Are you thinking about turning your book into a podcast or audiobook? There are lots of reasons to do so. As many book marketing specialists have pointed out, an audio version can be a marketing tool before your book is released. It can also be a free ongoing giveaway on your website, or it can be sold separately as a book in audio format.
Podcast or audiobook?
We sometimes use the terms interchangeably, but there’s a difference, and Joanna Penn explains it well in this post. A podcast is usually used as a free marketing tool, and most often it’s made available in installments. An audiobook is a complete audio version of a book, distributed for sale. (Penn provides detailed information about audiobook production and distribution in the post and in the accompanying interview with J. Daniel Sawyer.)
Why choose a podcast?
For one thing, readers love getting something free, and a podcast might help generate interest in your book. It provides a low-risk way for readers to sample your book, and some writers have found real success by using this marketing method. Here are a couple of examples:
Mark Jeffrey* created a podcast of his YA book, Max Quick: The Pocket and the Pendant, and distributed 2.4 million free copies. Then, he self-published it as a paperback on Lulu and created an iPhone app for it, which he sold on iTunes. The result? A traditional publishing deal.
Terry Fallis is a Canadian author who tried unsuccessfully to get a publisher for his first novel, The Best Laid Plans. Persevering, he recorded and released his book as a podcast and then as a print-on-demand paperback through iUniverse. And then in an unheard-of turn of fortune, it won an important award — the Stephen Leacock Medal for Humour. Following this, he signed with a major publisher and is now about to release his fourth book. Oh, and The Best Laid Plans also won Canada Reads in 2011. Not bad for a self-pub.

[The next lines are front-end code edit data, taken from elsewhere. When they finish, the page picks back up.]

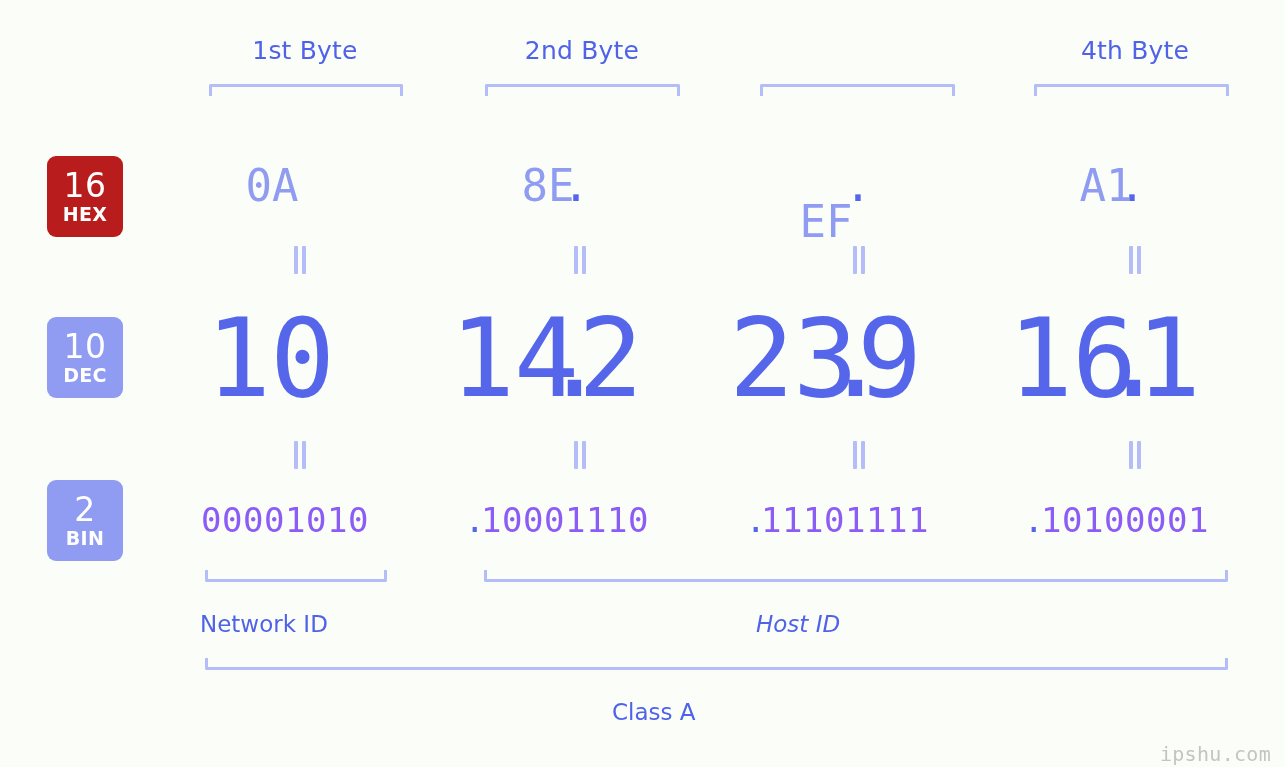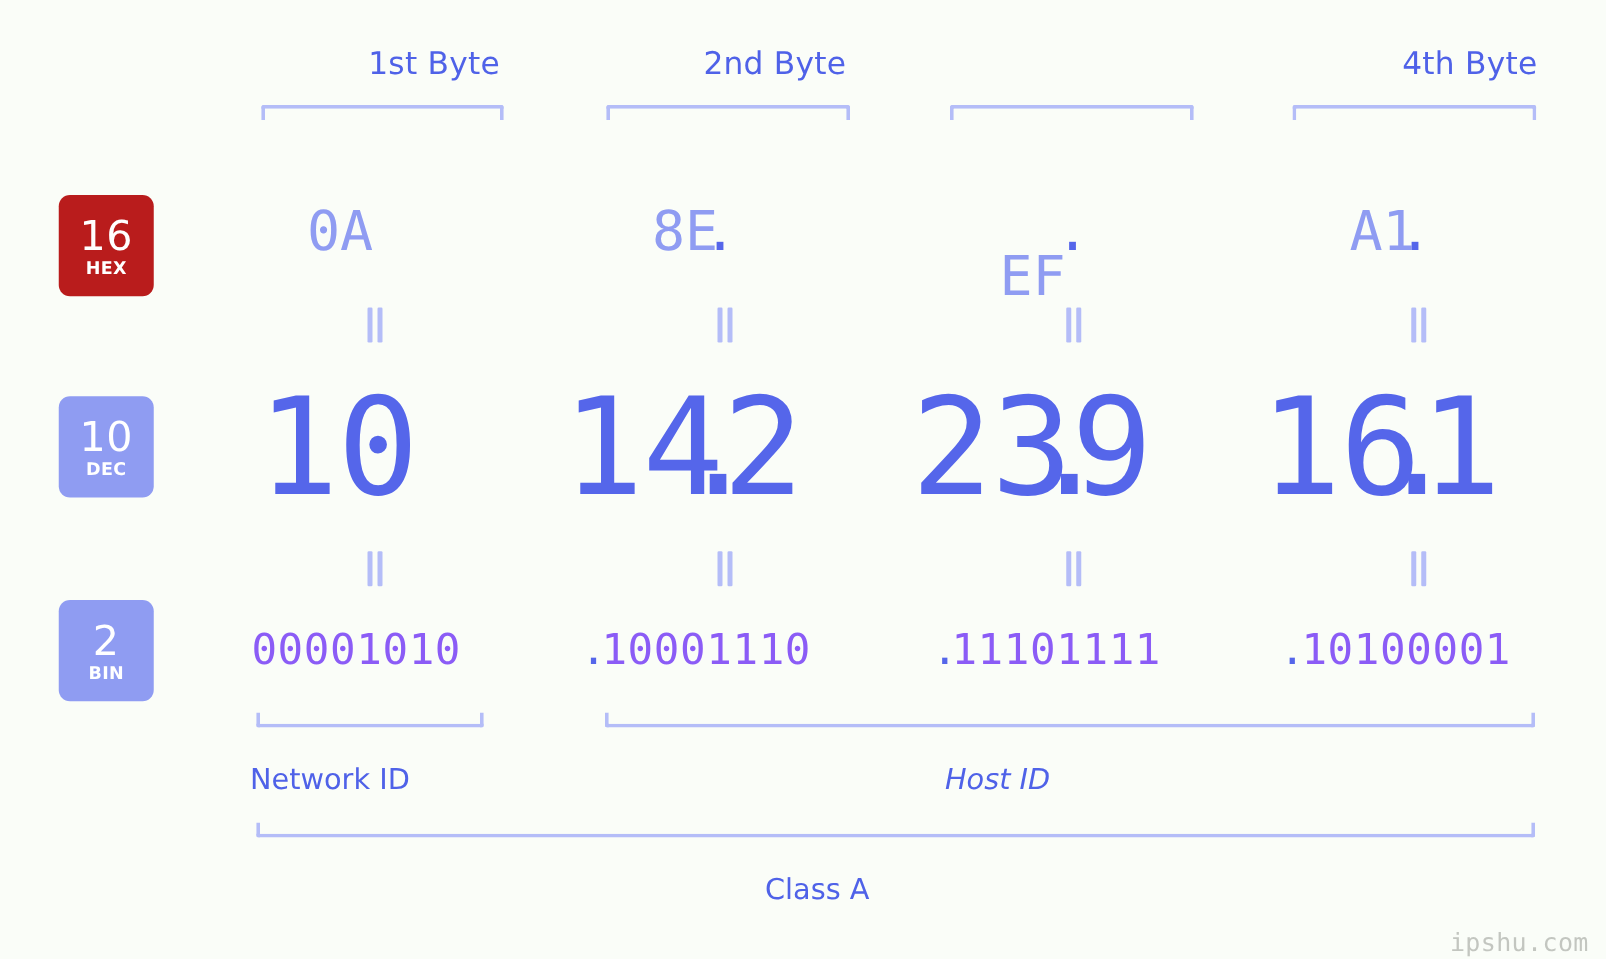--- a/index.html
+++ b/index.html
@@ -24,7 +24,7 @@
   
   .byte-label {
     position: absolute;
-    text-align: right;
+    text-align: center;
     color: #4f62e8;
     font-size: 25px;
     font-family: "DejaVu Sans", sans-serif;

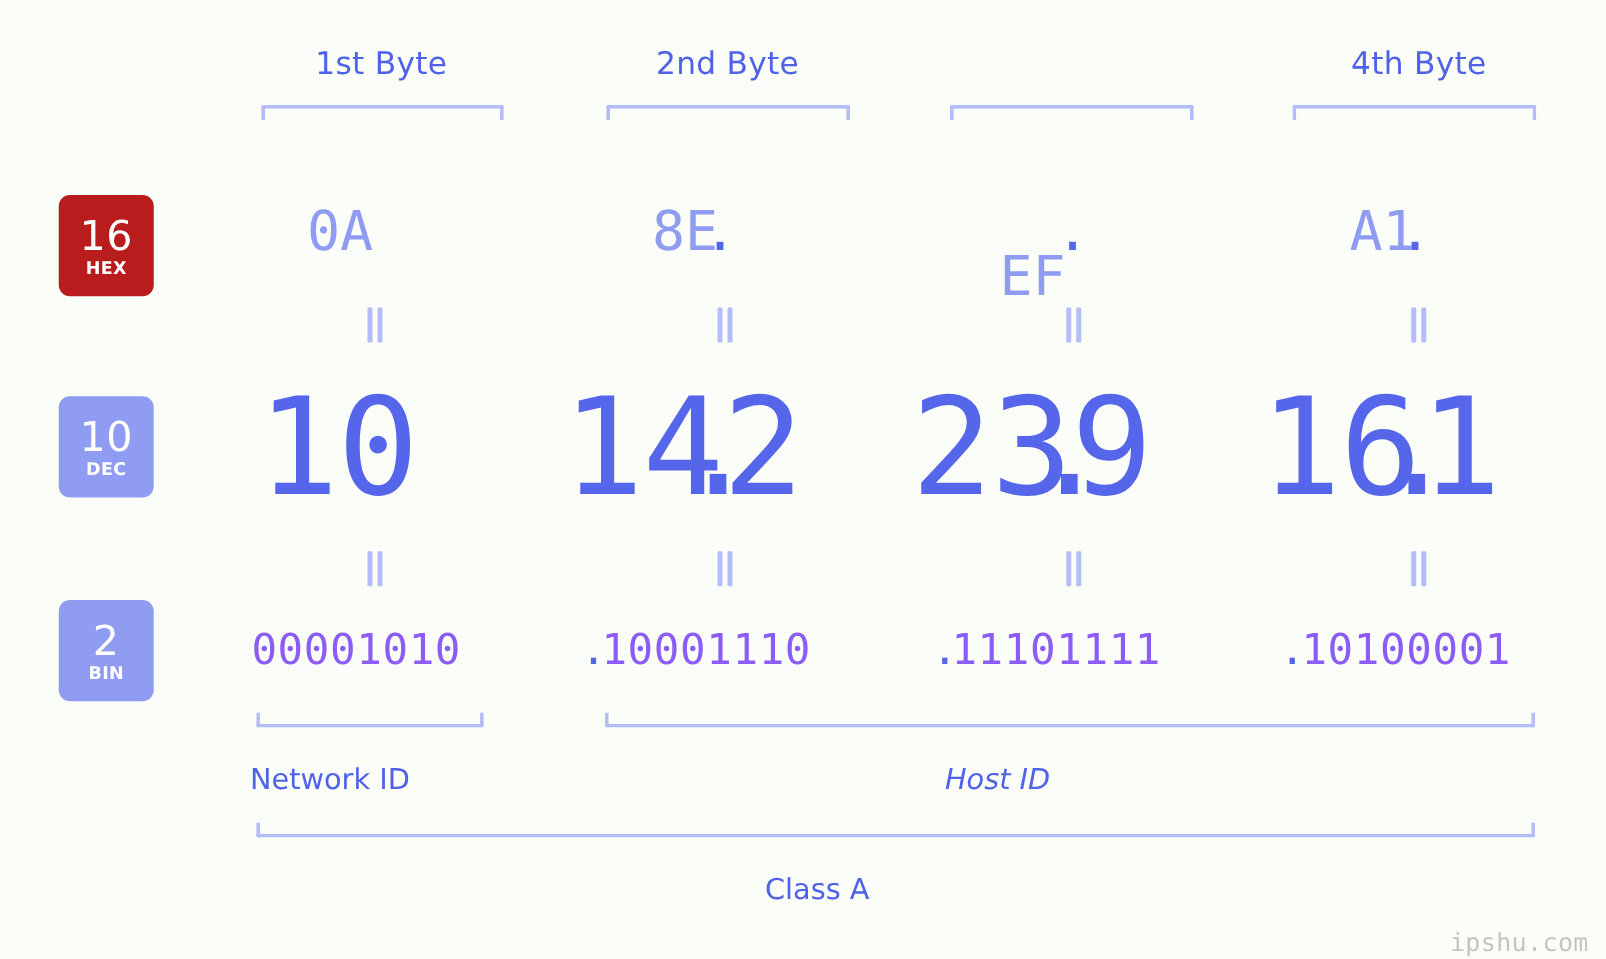--- a/index.html
+++ b/index.html
@@ -73,7 +73,7 @@
     letter-spacing: 0.5px;
   }
   .badge .abbr {
-    font-size: 14px;
+    font-size: 19px;
     font-weight: 700;
     margin-top: 3px;
     letter-spacing: 0.3px;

Right now you might be thinking, “that sounds like a lot of work.” It is, and it’s not just work, but it requires vision and a tech-savvy, DIY attitude. Jeffrey was developing apps before anyone had really heard of them. Fallis reads for, records, edits and produces the podcasts that he still makes available free on his website.

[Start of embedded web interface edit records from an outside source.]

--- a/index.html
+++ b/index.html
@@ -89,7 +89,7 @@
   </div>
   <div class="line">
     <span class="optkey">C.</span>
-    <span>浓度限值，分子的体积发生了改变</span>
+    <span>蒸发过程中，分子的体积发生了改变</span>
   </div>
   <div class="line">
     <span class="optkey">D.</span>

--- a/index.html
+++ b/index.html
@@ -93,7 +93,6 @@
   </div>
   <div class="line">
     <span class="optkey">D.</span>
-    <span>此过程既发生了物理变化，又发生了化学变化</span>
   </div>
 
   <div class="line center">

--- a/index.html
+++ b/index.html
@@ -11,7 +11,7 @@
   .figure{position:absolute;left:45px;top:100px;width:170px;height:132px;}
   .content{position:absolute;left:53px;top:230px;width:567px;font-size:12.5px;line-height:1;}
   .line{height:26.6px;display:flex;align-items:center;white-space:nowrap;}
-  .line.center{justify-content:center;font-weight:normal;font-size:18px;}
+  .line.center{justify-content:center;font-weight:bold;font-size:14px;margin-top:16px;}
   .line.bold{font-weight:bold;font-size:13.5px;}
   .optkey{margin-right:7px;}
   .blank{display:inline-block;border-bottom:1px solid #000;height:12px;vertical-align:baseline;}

Get help creating your podcast.
Podiobooks is an online library of free audiobooks, where authors can record and upload their books, and readers can download and listen to them. Support and instructions are provided, as well as a form of mentorship, but authors are warned that the learning curve is theirs to conquer, and that some equipment and persistence will be required. There’s an extensive help page, too.
There are thousands of books on this site, a few by some well-known writers — Johnny B. Truant, Sean Platt, and Cory Doctorow, for example. I’ve been listening to Melanie Dugan’s Dead Beautiful. The sound quality is good, it’s a pleasant listening experience — and the writing is good, too. I like hearing an author read his or her own work.
If you want an audiobook.
Audiobook Creation Exchange (ACX, a division of Audible and Amazon) has been the main place authors (those who hold their own rights) have gone to produce professional quality audiobooks. ACX offers various structures for production, including partnerships and royalty sharing with agents, producers and voice actors. Alternatively, authors can produce a book on their own, too. The site is big and detailed, and offers marketing and promotion tips along with lots of how-to information. ACX is only available to US residents.

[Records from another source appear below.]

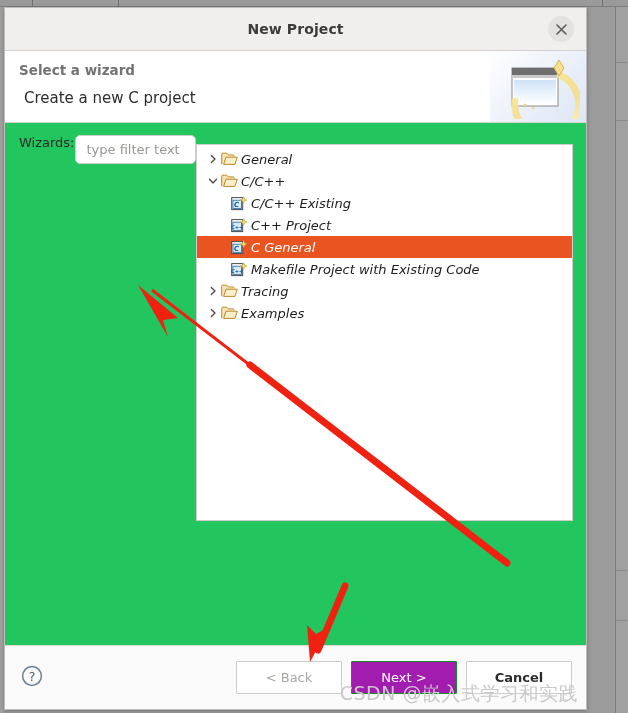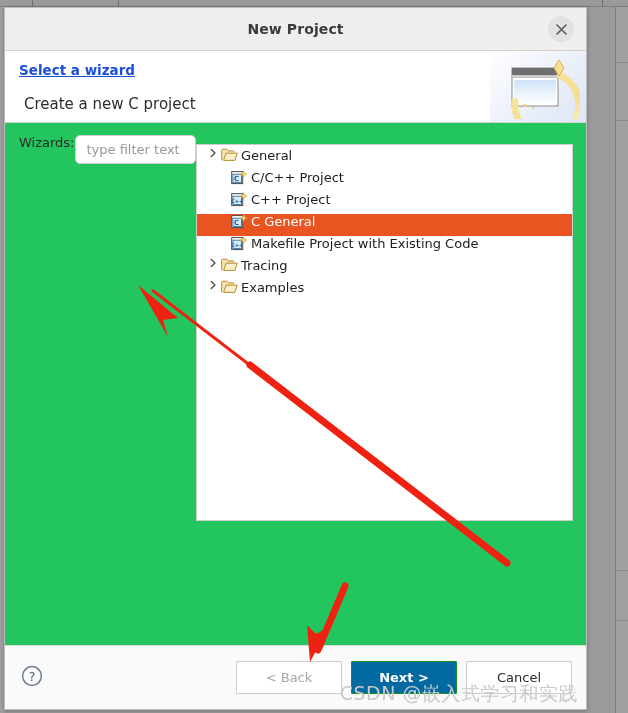--- a/index.html
+++ b/index.html
@@ -126,9 +126,8 @@
   .header-title {
     font-size: 13.5px;
     font-weight: bold;
-    color: #1d4ed8;
-    margin: 0 0 17px 0;
-    text-decoration: underline;
+    color: #737373;
+    margin: 0 0 11px 0;
   }
   .header-sub {
     font-size: 15px;

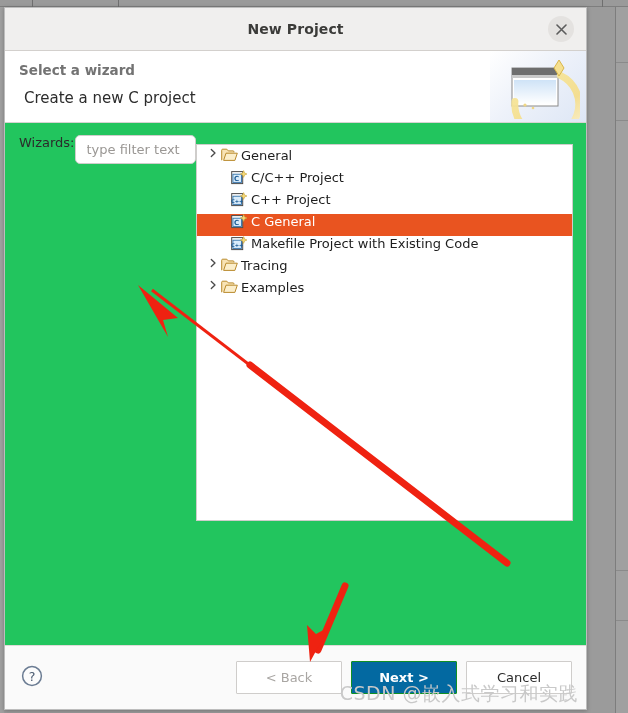--- a/index.html
+++ b/index.html
@@ -188,11 +188,12 @@
   .tree-row {
     height: 22px;
     display: flex;
-    align-items: flex-start;
+    align-items: center;
     padding-left: 8px;
     box-sizing: border-box;
     cursor: default;
     white-space: nowrap;
+    font-style: italic;
   }
   .tree-row.selected { background: #e95420; }
   .tree-row.selected .tree-label { color: #ffffff; }

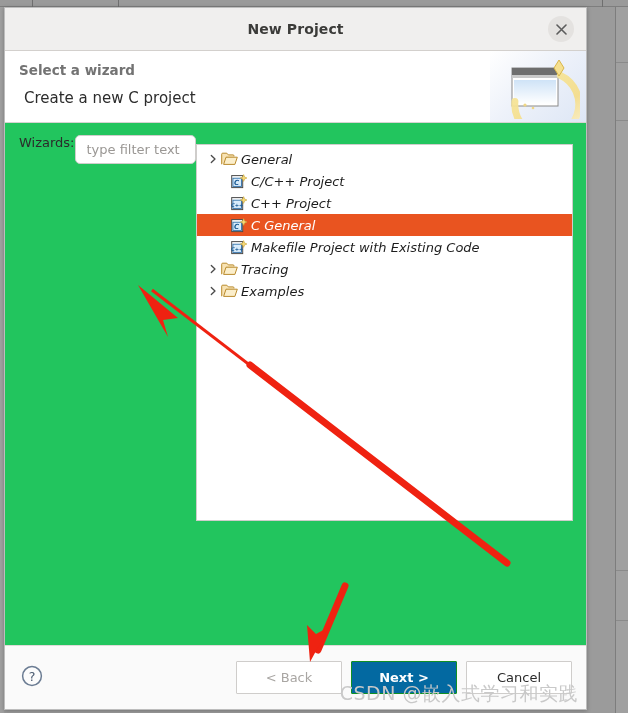--- a/index.html
+++ b/index.html
@@ -373,6 +373,20 @@
             <span class="tree-label">General</span>
           </div>
           <div class="tree-row">
+            <span class="twisty">
+              <svg width="10" height="10" viewBox="0 0 10 10">
+                <path d="M1.5 3.3 L5 7 L8.5 3.3" stroke="#4a4a4a" stroke-width="1.3" fill="none" stroke-linecap="round" stroke-linejoin="round"></path>
+              </svg>
+            </span>
+            <span class="tree-icon">
+              <svg width="17" height="14" viewBox="0 0 17 14">
+                <path d="M0.7 12.3 V2.2 a1 1 0 0 1 1-1 H5.8 l1.5 1.7 H12 a1 1 0 0 1 1 1 V4.4" fill="#f8e3b4" stroke="#b98a2c" stroke-width="1"></path>
+                <path d="M2.6 12.4 L5 5.2 H16.3 L13.9 12.4 Z" fill="#fbeecb" stroke="#b98a2c" stroke-width="1" stroke-linejoin="round"></path>
+              </svg>
+            </span>
+            <span class="tree-label">C/C++</span>
+          </div>
+          <div class="tree-row">
             <span class="indent"></span>
             <span class="tree-icon">
               <svg width="16" height="15" viewBox="0 0 16 15">

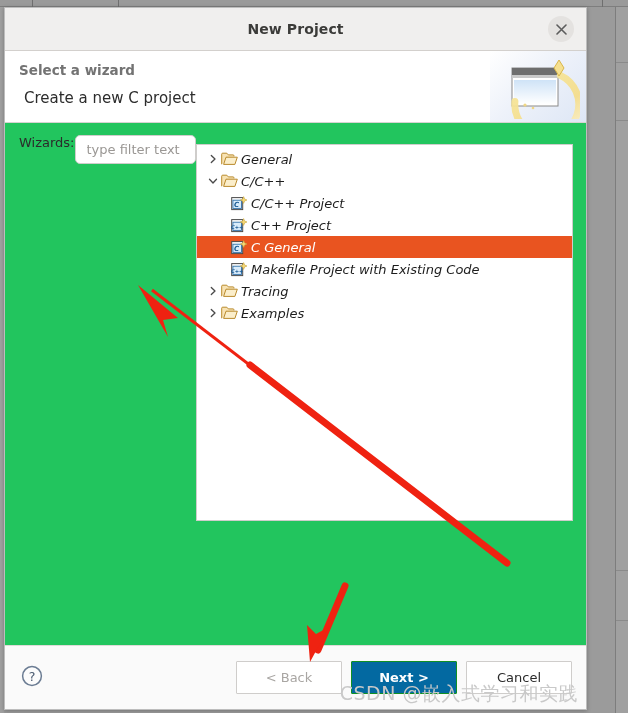--- a/index.html
+++ b/index.html
@@ -396,7 +396,7 @@
                 <path d="M12.6 0.6 L13.7 3.1 L16 4.0 L13.7 4.9 L12.6 7.4 L11.6 4.9 L9.3 4.0 L11.6 3.1 Z" fill="#f5d97a" stroke="#c9a63c" stroke-width="0.6"></path>
               </svg>
             </span>
-            <span class="tree-label">C/C++ Project</span>
+            <span class="tree-label">C/C++ Existing</span>
           </div>
           <div class="tree-row">
             <span class="indent"></span>

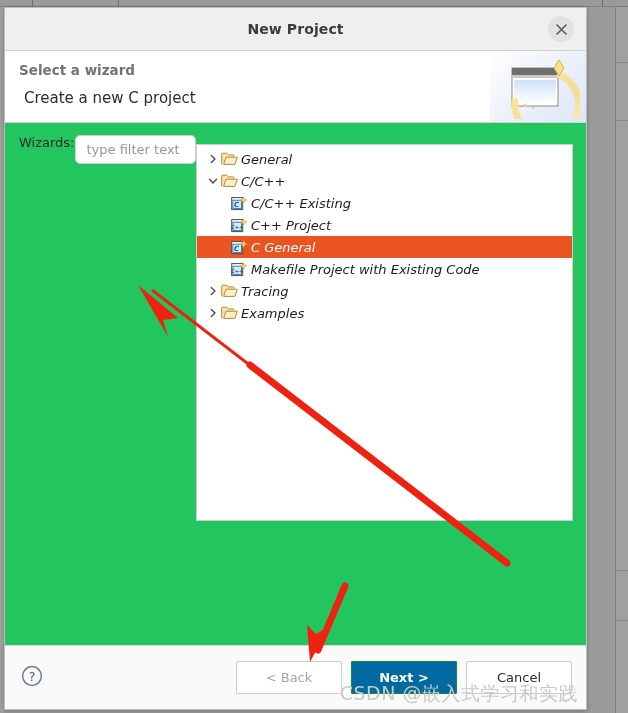--- a/index.html
+++ b/index.html
@@ -263,10 +263,10 @@
   }
   .btn.disabled { color: #a9a6a3; cursor: default; }
   .btn.primary-green {
-    background: #0369a1;
+    background: #a21caf;
     border-color: #119024;
     color: #ffffff;
-    font-weight: bold;
+    font-weight: normal;
   }
   .btn.cancel { font-weight: normal; }
 

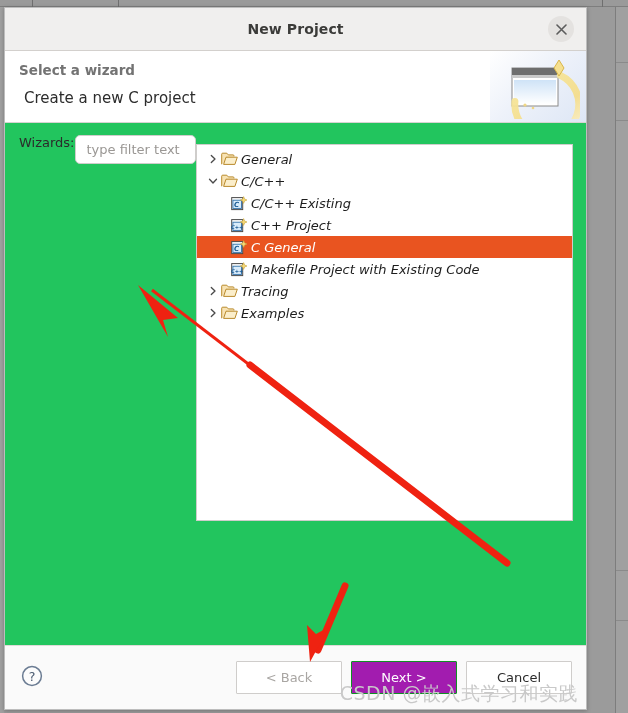--- a/index.html
+++ b/index.html
@@ -268,7 +268,7 @@
     color: #ffffff;
     font-weight: normal;
   }
-  .btn.cancel { font-weight: normal; }
+  .btn.cancel { font-weight: bold; }
 
   
   #annotations {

And from most accounts, authors have been pleased with this arrangement — until a couple of weeks ago when ACX drastically slashed author royalties. For details and discussion, see Porter Anderson’s A Most Audible Alarm: ACX Chops Royalties.
ACX seems to be structured for all levels of author participation and remuneration, promising a professional product, market ready. And there’s nothing to say that any of that has changed — except the take-home pay for authors.
How do audio versions of traditionally published books compare?
Audible is the major producer and seller of audiobooks, and it’s where you’ll find most traditionally published titles. Is getting a book on Audible the gold standard? Maybe, maybe not. In a blog post titled Audible.com is Killing Me, author Mark Sinnett criticizes Audible’s choice of voice actors, writing, “Now it’s not like I was expecting Donald Sutherland to read the book.” Then Sinnett links to the audio version of The Carnivore, in which the name of a main Toronto thoroughfare is mangled splendidly.
So there’s no perfect method for turning your book into an audio product. You should know what you want to achieve with your recording beforehand — to sell it outright or to use for marketing — because some methods cost more than others and have more direct routes to distribution and discoverability. Remember, too, that a higher cost doesn’t determine the success or quality of the product. Lots of DIYs produce really high quality podcasts and recordings, and sometimes a “professional” production is less than satisfactory.
*In her 2011 O’Reilly Tools of Change conference presentation, The Publishing Pie: An Author’s View, Margaret Atwood details the steps Jeffrey took to realize this success. She also gives an account of self-publishing from an author’s perspective. Have a listen if you have 30 minutes to spare — it’s charming and informative, and Atwood is never short on humour.